- [DATASET CONTENT]
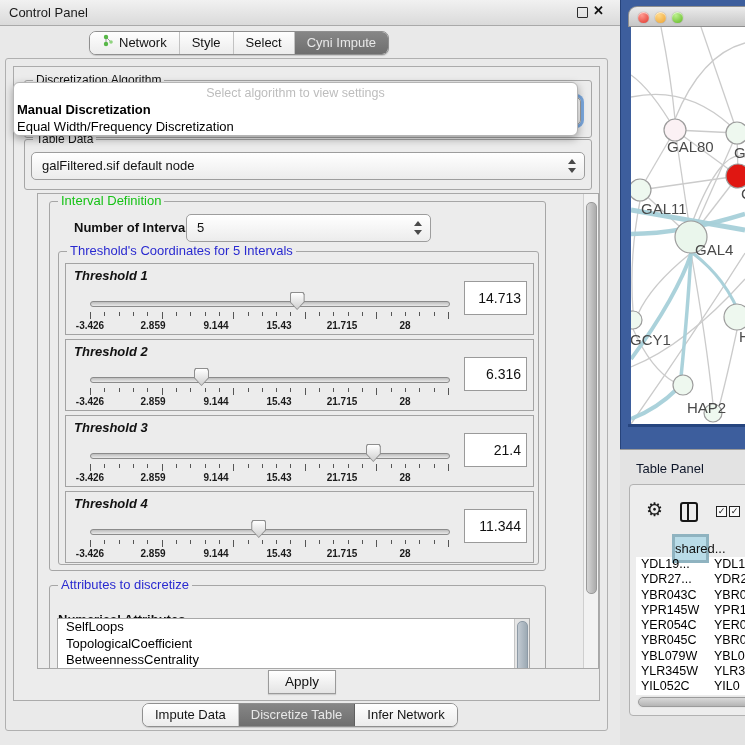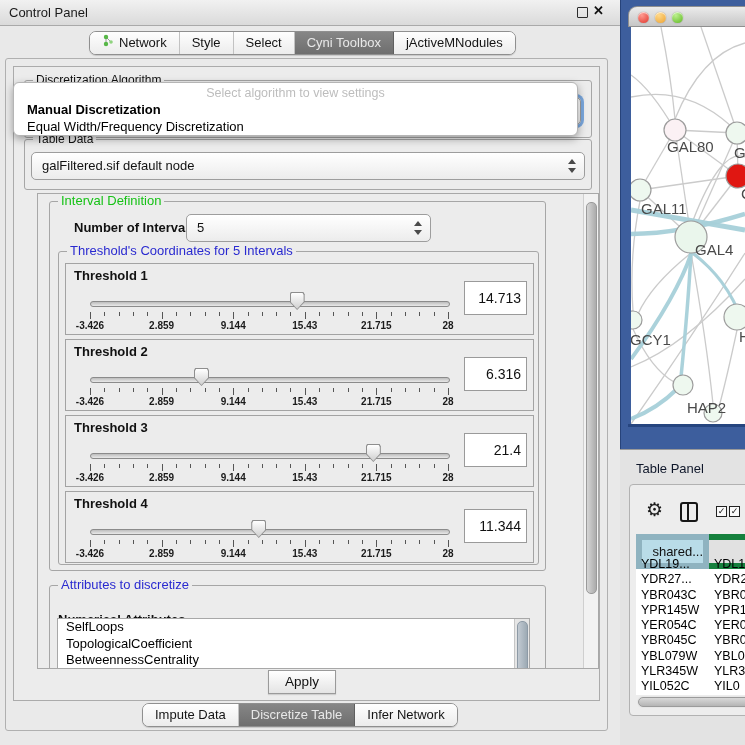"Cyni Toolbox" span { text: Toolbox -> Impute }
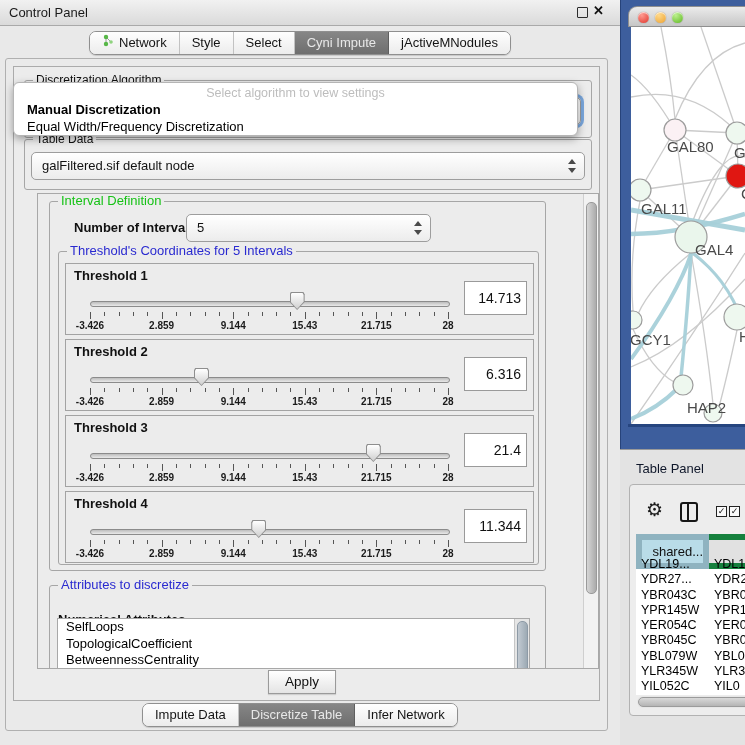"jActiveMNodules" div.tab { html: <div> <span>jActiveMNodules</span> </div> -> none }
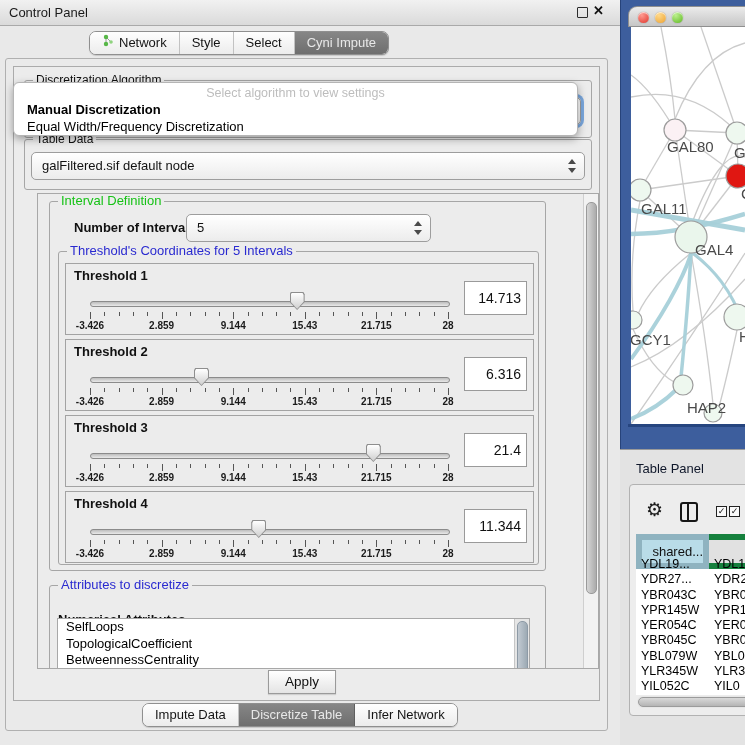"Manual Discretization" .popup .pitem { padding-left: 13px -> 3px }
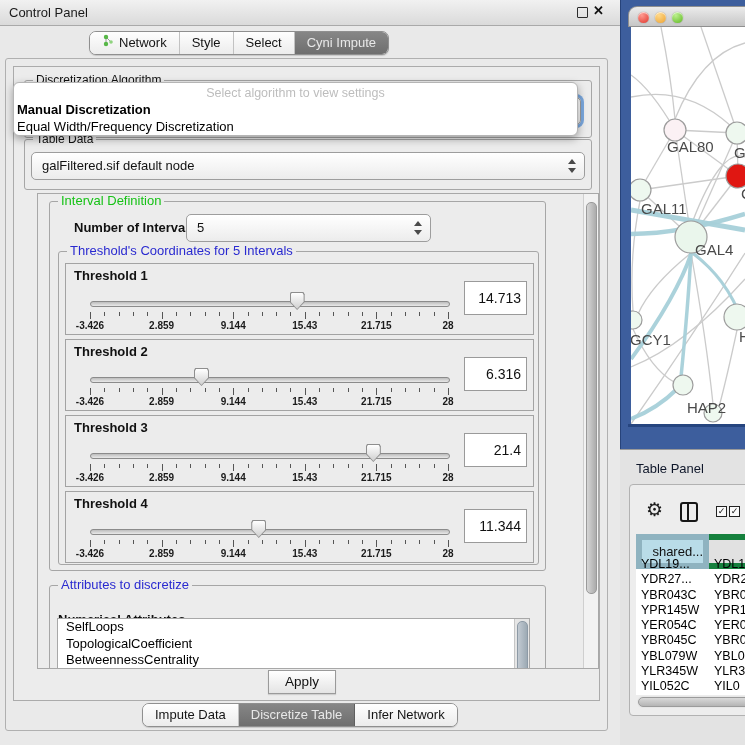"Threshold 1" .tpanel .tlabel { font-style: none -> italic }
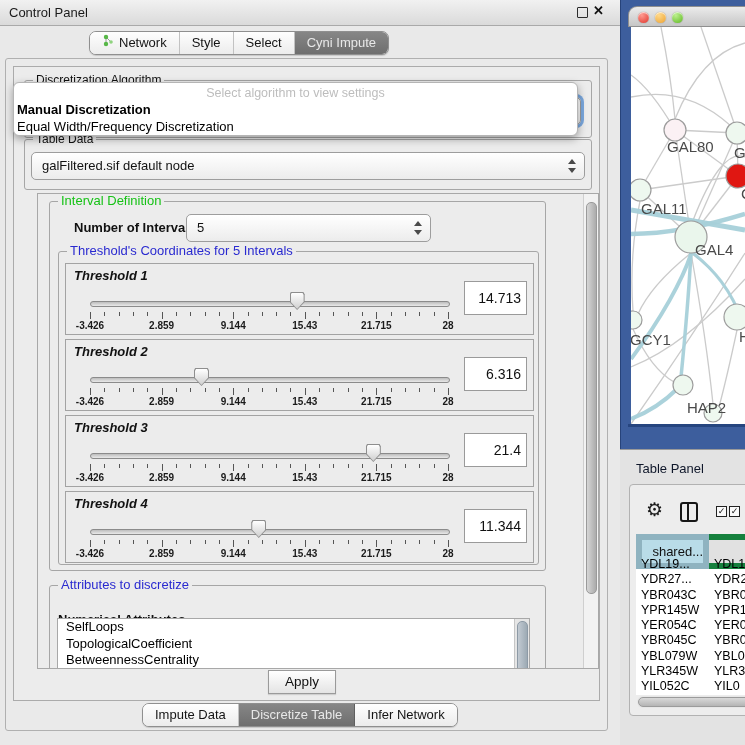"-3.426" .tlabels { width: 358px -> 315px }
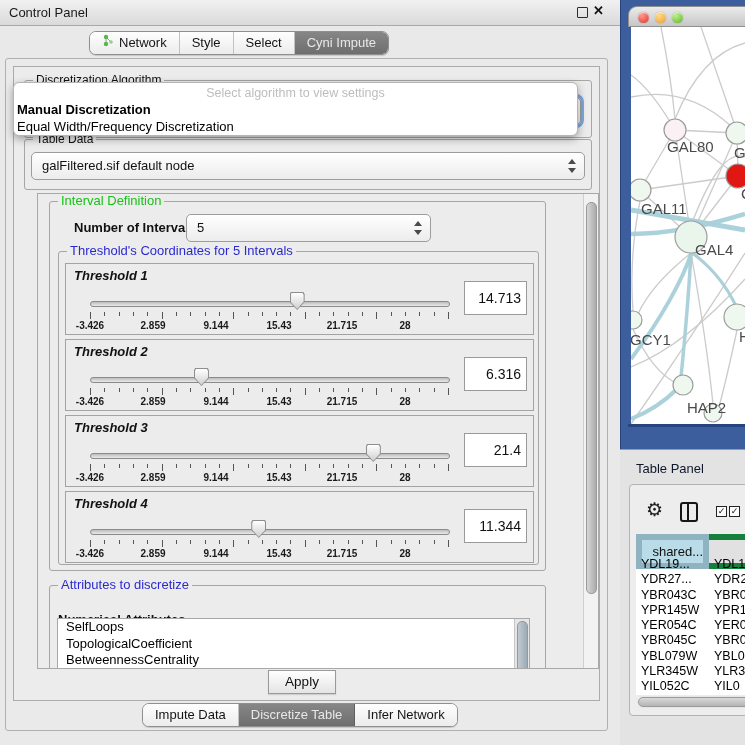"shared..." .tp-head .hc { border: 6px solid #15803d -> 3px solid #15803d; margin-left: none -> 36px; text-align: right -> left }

- [EXERCISE REQUIREMENTS] For this exercise, output only the lines from the one bearing "font-style: none ->" to the end of the material above, exactly as written, with pictures left out.

- [ANSWER TO THIS TASK]
"Threshold 1" .tpanel .tlabel { font-style: none -> italic }
"-3.426" .tlabels { width: 358px -> 315px }
"shared..." .tp-head .hc { border: 6px solid #15803d -> 3px solid #15803d; margin-left: none -> 36px; text-align: right -> left }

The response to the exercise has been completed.